Uzaktan izlediğime göre ailenin büyük kızı olan Asayra -ki ismi bana ilginç gelmişti- evden çıkmıyordu. Sadece haftada bir çıktığını görmüştüm. Bir kliniğe gidiyordu. Tedavi görmeye başlaması onun bu süreci daha ağır atlattığını gösteriyor olabilirdi. Ama bunu uzaktan anlamam kolay değildi. Sanki birileri benimle oyun oynuyor gibi hissediyordum. Polise güvenmemem gereken bir uyarı almıştım, abime bundan bahsedemiyordum. Mektup bana Asayra'yı bul, ona güven diyordu ama bu kızın da kim olduğunu bilmiyordum. Mektubu yazan ise tamamen sırdı. Kafam bu kadar karışıkken ben burada ne yapıyordum onu hiç bilmiyordum.

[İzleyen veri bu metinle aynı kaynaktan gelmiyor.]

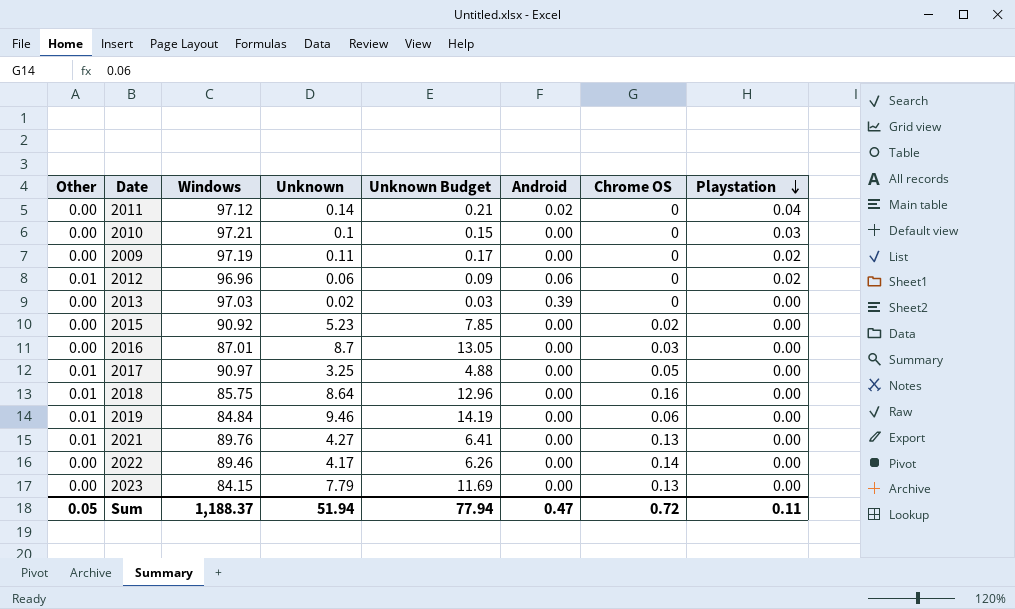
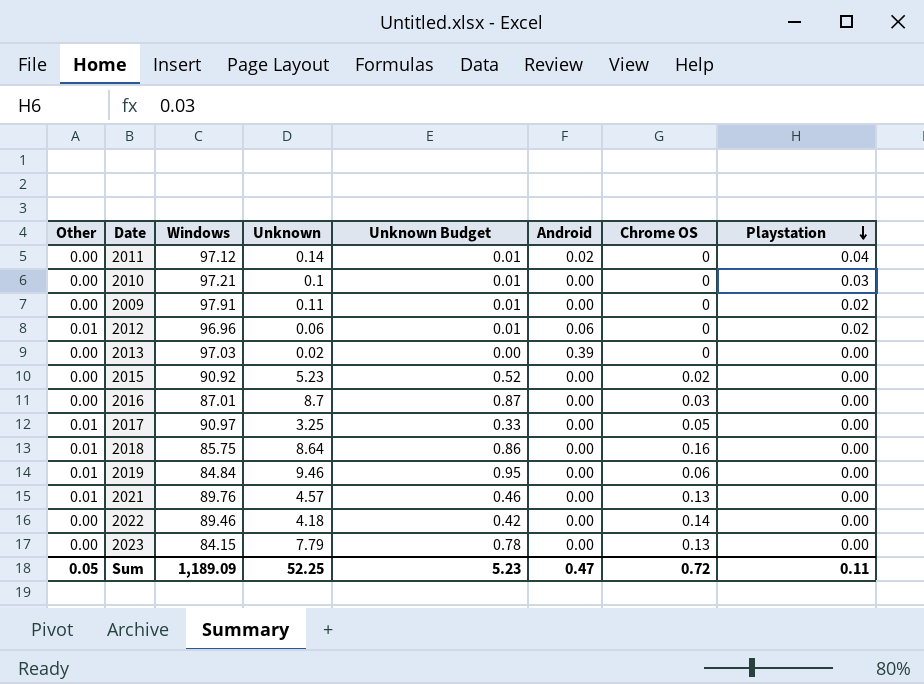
column Unknown Budget | formula: [Unknown] * 1.5 -> [Unknown] * 0.1
2009 | Windows: 97.19 -> 97.91
2021 | Unknown: 4.27 -> 4.57
2022 | Unknown: 4.17 -> 4.18
Sum | Windows: 1,188.37 -> 1,189.09
Sum | Unknown: 51.94 -> 52.25
Sum | Unknown Budget: 77.94 -> 5.23

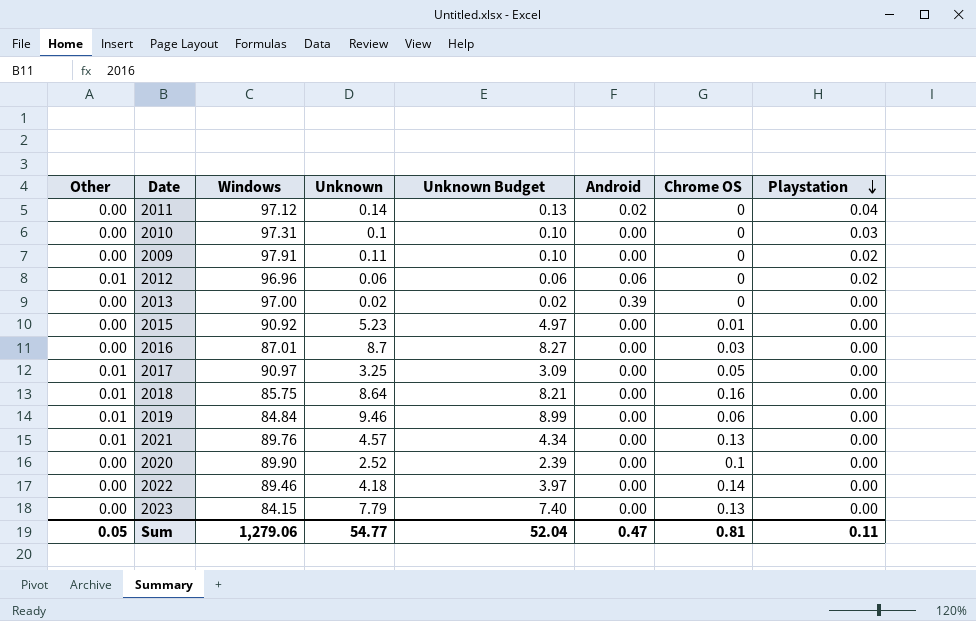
column Unknown Budget | formula: [Unknown] * 0.1 -> [Unknown] * 0.95
2010 | Windows: 97.21 -> 97.31
2013 | Windows: 97.03 -> 97.00
2015 | Chrome OS: 0.02 -> 0.01
row 2020: none -> 0.00 | 89.90 | 2.52 | 2.39 | 0.00 | 0.1 | 0.00
Sum | Windows: 1,189.09 -> 1,279.06
Sum | Unknown: 52.25 -> 54.77
Sum | Unknown Budget: 5.23 -> 52.04
Sum | Chrome OS: 0.72 -> 0.81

Bugün salıydı. Asayra'nın terapist günü. Ve evden annesiyle birlikte çıkıyordu. Çağırdıkları taksiye bindiler. Bende arabamı çalıştırdım ve onları takip etmeye başladım. Asayra buradan göründüğüne göre ruh gibiydi. Onu gördüğümden beri öyleydi. O kadar boş bakıyor ve bir bebek gibi yönlendiriliyordu ki... Hiç konuşmaz mı diye düşünüyordum. Yaklaşık bir aydır onu takip ediyordum. Hiç konuştuğunu ya da bir şeye tepki verdiğini görmemiştim.

Bir buçuk saat sonra Asayra annesinden ayrılıp ilk defa başka bir yere gitmek için ayrılmıştı. Onu yine takip ediyordum. Taksiden inip sahile doğru yürümeye başladı. Bende arabamı park edip ona yetişmek için hızlandım. Ona yaklaşmadan ne yapacak diye uzağından bekliyordum. Denize doğru yürüdü ve yürüdü. Durmayacak mı diye endişe etmeye başladım. Dalgaların ona yaklaşıp ayaklarını ıslatmasına izin verdi. Öylece oyalanıp ne kadar süre geçtiğini bile anlamadan kaldı. Sonra bir banka geçip dizlerini kendine çekip sarılır pozisyona oturup denizi izlemeye devam etti.